Comments (13) Closed

dr.muhammad orakzai Jul 17, 2012 07:57pm
parliament truly is superior and it seems to more like that SC had paying no attention to thousand other cases and it is continuously in clash with the government and in every few months Government is faced with a new controversy thus no attention being paid to the administrative issues and it seems more focused on its survival and not torn down in hands of judiciary
Sana Jul 17, 2012 05:30pm
The government decided not to amend Article 204 of the Constitution (perhaps because they were not confident about a two-third majority) and the contempt of court law is an ordinary Act of parliament. The dual nationality bill, however, is a constitutional bill and seeks to amend Article 63 (1) (c) of the Constitution.
akhter husain Jul 17, 2012 07:50pm
Those who forget their founding father's wise advice are bound to ruin their future. There is no bar on improving to suit the time requirements.
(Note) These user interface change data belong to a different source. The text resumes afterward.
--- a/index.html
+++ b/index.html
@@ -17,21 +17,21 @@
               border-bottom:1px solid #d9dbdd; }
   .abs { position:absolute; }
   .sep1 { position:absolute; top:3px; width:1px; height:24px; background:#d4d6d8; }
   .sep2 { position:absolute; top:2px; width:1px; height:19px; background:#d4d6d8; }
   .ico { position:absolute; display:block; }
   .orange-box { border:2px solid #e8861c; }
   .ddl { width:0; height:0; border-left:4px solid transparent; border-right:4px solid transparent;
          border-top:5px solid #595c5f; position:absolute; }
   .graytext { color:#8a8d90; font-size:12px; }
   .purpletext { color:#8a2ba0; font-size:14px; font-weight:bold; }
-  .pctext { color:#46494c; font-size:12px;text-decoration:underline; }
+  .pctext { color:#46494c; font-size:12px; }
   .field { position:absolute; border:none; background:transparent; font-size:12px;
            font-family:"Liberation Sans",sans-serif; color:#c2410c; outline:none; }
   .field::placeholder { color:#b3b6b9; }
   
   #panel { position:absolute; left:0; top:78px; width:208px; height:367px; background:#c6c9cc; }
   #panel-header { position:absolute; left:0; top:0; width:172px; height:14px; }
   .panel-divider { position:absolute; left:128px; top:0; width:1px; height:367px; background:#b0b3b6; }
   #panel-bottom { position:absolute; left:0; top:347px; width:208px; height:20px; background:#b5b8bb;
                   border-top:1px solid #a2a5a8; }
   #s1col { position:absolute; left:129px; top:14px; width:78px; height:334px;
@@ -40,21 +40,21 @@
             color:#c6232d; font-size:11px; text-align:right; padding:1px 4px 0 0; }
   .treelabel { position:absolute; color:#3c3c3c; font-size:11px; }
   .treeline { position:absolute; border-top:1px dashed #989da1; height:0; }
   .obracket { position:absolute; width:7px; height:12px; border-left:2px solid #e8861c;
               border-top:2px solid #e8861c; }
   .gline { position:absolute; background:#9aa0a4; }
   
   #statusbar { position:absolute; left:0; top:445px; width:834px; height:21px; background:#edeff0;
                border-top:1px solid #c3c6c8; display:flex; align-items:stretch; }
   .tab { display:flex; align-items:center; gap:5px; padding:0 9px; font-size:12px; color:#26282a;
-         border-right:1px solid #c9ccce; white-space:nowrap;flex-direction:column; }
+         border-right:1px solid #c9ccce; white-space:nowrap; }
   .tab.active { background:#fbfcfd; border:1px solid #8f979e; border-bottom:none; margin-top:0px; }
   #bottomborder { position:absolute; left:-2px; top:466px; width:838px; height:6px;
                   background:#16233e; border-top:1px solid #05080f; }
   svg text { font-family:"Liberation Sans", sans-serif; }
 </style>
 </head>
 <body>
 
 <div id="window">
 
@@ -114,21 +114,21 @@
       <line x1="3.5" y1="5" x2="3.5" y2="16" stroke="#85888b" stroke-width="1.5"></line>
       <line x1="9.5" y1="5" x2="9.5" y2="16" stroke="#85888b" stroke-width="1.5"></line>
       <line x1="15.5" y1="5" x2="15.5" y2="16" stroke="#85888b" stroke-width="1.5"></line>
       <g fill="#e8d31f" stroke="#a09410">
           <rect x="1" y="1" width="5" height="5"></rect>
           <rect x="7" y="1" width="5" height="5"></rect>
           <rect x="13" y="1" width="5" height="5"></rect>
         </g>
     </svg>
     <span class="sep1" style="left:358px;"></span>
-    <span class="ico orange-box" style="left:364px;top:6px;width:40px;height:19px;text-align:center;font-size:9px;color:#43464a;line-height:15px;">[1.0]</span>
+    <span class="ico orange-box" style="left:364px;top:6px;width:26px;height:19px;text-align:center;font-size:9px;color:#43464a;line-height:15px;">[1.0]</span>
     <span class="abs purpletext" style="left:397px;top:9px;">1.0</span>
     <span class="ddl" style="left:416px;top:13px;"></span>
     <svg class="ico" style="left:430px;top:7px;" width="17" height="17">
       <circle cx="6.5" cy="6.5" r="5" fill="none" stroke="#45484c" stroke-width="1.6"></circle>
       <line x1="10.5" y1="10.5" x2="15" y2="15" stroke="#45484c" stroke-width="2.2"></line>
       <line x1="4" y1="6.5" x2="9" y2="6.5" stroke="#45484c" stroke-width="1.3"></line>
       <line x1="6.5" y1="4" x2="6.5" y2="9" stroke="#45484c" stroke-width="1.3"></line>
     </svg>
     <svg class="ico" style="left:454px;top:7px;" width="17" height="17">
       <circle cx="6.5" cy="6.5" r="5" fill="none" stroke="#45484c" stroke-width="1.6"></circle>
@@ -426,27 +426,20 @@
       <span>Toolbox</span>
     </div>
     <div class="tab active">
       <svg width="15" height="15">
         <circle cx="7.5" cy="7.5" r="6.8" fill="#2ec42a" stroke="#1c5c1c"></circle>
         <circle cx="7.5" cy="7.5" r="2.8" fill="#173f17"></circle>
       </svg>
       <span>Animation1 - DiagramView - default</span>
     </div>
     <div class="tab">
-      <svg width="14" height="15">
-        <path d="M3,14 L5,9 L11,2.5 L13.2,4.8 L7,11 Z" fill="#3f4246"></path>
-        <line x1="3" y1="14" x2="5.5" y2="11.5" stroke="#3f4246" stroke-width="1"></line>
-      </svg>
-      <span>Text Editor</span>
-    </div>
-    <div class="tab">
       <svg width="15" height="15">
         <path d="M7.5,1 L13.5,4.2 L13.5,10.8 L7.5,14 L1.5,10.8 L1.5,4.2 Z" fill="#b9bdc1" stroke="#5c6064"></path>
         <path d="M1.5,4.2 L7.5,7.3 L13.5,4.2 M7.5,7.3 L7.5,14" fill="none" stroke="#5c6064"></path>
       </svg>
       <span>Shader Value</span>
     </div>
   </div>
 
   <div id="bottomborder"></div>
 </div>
jibran Jul 17, 2012 12:49pm
Living nations create their tomorrow and today by their own actions and will. This is the gist of Iqbal's poetry who had a far greater insight into Islamic teachings than a great many politicised islamic scholars. One cannot equate Quran and sunnh with constitution. Constitution is a document for today while Quran and sunnah is to be interpreted by EACH GENERATION in the light of the challenges thrown up by the times in which they happen to be.
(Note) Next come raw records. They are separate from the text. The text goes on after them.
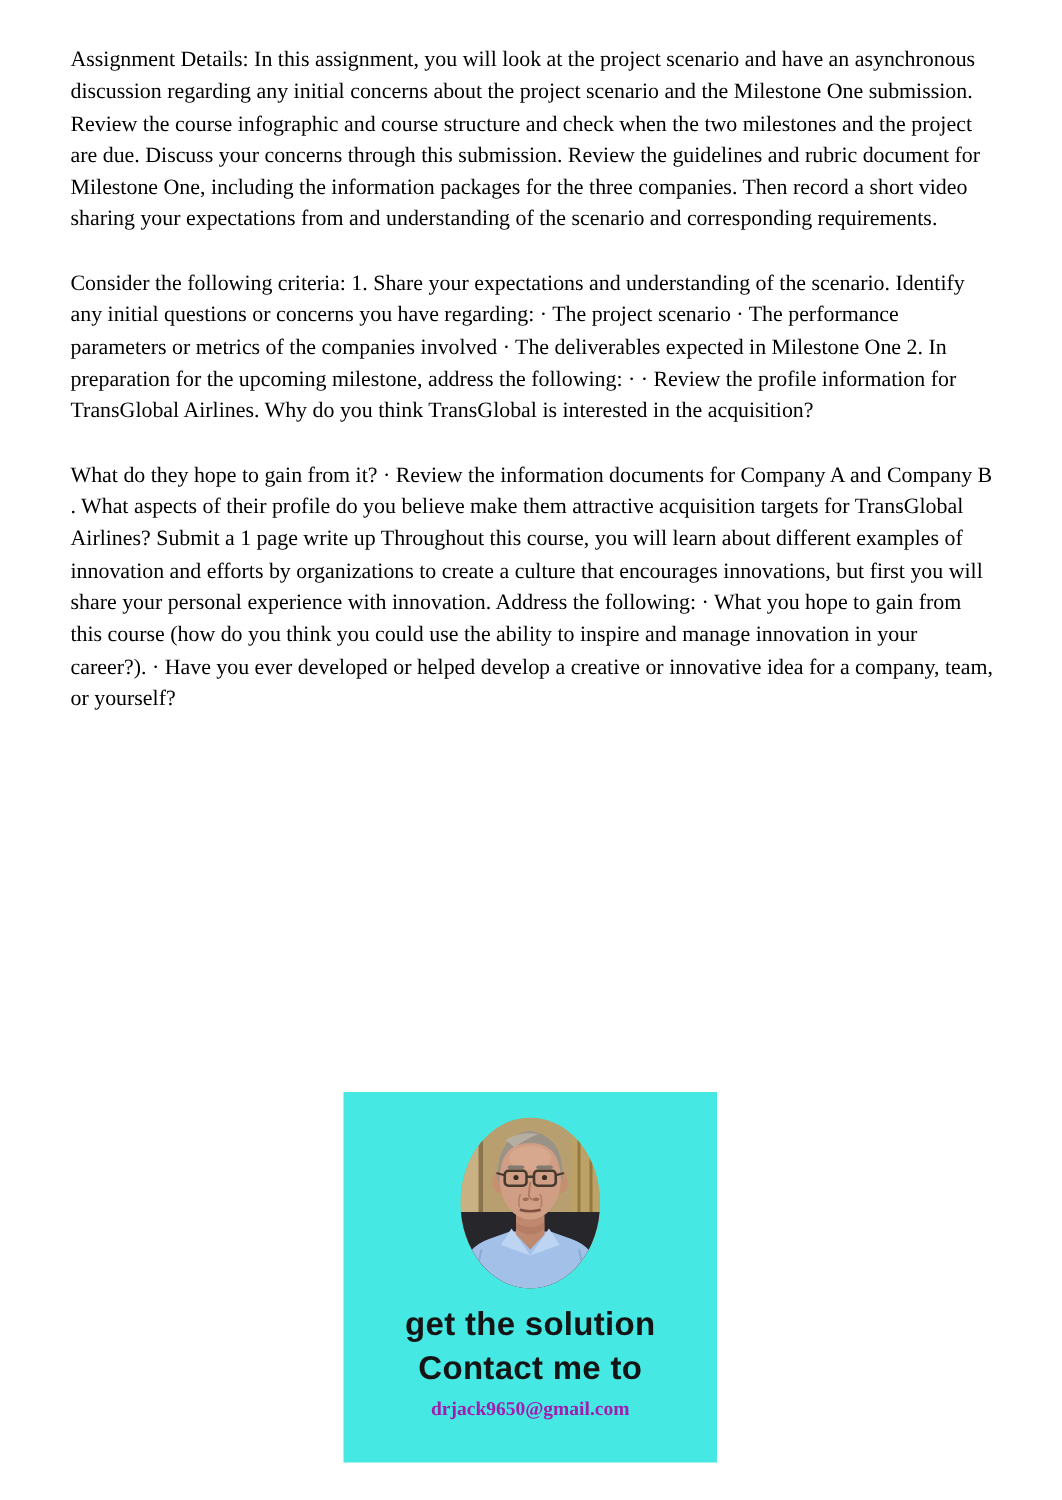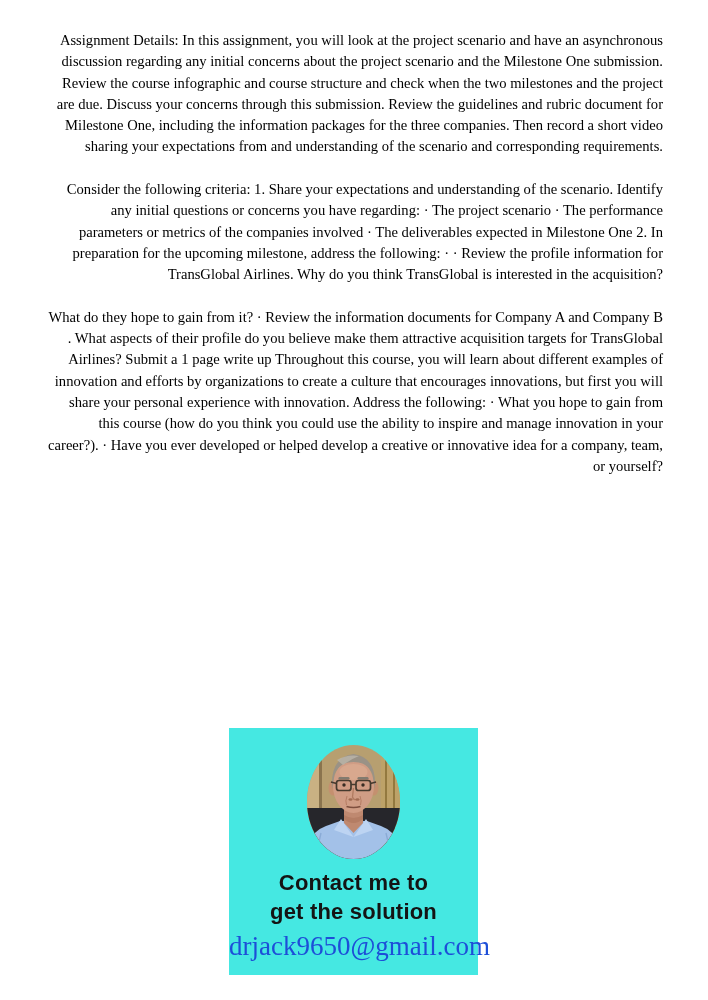--- a/index.html
+++ b/index.html
@@ -14,21 +14,21 @@
   .doc-text {
     position: absolute;
     left: 47px;
     top: 30px;
     width: 616px;
     font-size: 14.6px;
     line-height: 21.3px;
     color: #000000;
     text-align: left;
   }
-  .doc-text p { margin: 0 0 21.3px 0; text-align: right; }
+  .doc-text p { margin: 0 0 21.3px 0; }
   .contact-card {
     position: absolute;
     left: 229px;
     top: 728px;
     width: 249px;
     height: 247px;
     background: #45e8e2;
     text-align: center;
   }
   .portrait {
@@ -42,23 +42,23 @@
     font-family: "Liberation Sans", sans-serif;
     font-weight: bold;
     font-size: 22px;
     line-height: 29px;
     color: #141414;
     letter-spacing: 0.2px;
   }
   .card-email {
     margin-top: 5px;
     font-family: "Liberation Serif", serif;
-    font-weight: normal;
-    font-size: 27px;
-    color: #1d4ed8;
+    font-weight: bold;
+    font-size: 13px;
+    color: #a21caf;
   }
 </style>
 </head>
 <body>
 
 <div class="page">
 
   <div class="doc-text">
     <p>Assignment Details: In this assignment, you will look at the project scenario and have an asynchronous discussion regarding any initial concerns about the project scenario and the Milestone One submission. Review the course infographic and course structure and check when the two milestones and the project are due. Discuss your concerns through this submission. Review the guidelines and rubric document for Milestone One, including the information packages for the three companies. Then record a short video sharing your expectations from and understanding of the scenario and corresponding requirements.</p>
     <p>Consider the following criteria: 1. Share your expectations and understanding of the scenario. Identify any initial questions or concerns you have regarding: · The project scenario · The performance parameters or metrics of the companies involved · The deliverables expected in Milestone One 2. In preparation for the upcoming milestone, address the following: · · Review the profile information for TransGlobal Airlines. Why do you think TransGlobal is interested in the acquisition?</p>
@@ -116,21 +116,21 @@
         <ellipse cx="43.5" cy="54.5" rx="2" ry="1.2" fill="#a06b52"></ellipse>
         <ellipse cx="50.5" cy="54.5" rx="2" ry="1.2" fill="#a06b52"></ellipse>
 
         <path d="M40,51 Q38,56 39.5,60 M53,51 Q55,56 53.5,60" stroke="#b57d64" stroke-width="1" fill="none"></path>
 
         <path d="M39.5,61.5 Q46.5,63.5 53.5,61.5" stroke="#7e4f3e" stroke-width="1.7" fill="none"></path>
       </g>
     </svg>
 
     <div class="card-heading">
+      <div>get the solution</div>
       <div>Contact me to</div>
-      <div>get the solution</div>
     </div>
 
     <div class="card-email">drjack9650@gmail.com</div>
 
   </div>
 
 </div>
 
 </body></html>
Sajid Jul 17, 2012 04:49am
Overall, I agree with Reema that Parliament is supreme and I personally believe that ultimately judiciary is also accountable to parliament. But at the braoder point of view, the constitution has itself shown its weaknesses and questionable provisions. I would like to see a maturity in our political leaders and intellectuals to come up with a constitution which is not borrowed from other countries (India, or England), and make a truly representative constitution to our society and character. I personally believe some time soon, people will realize that we need our own brand of democracy and not a parliamentary one.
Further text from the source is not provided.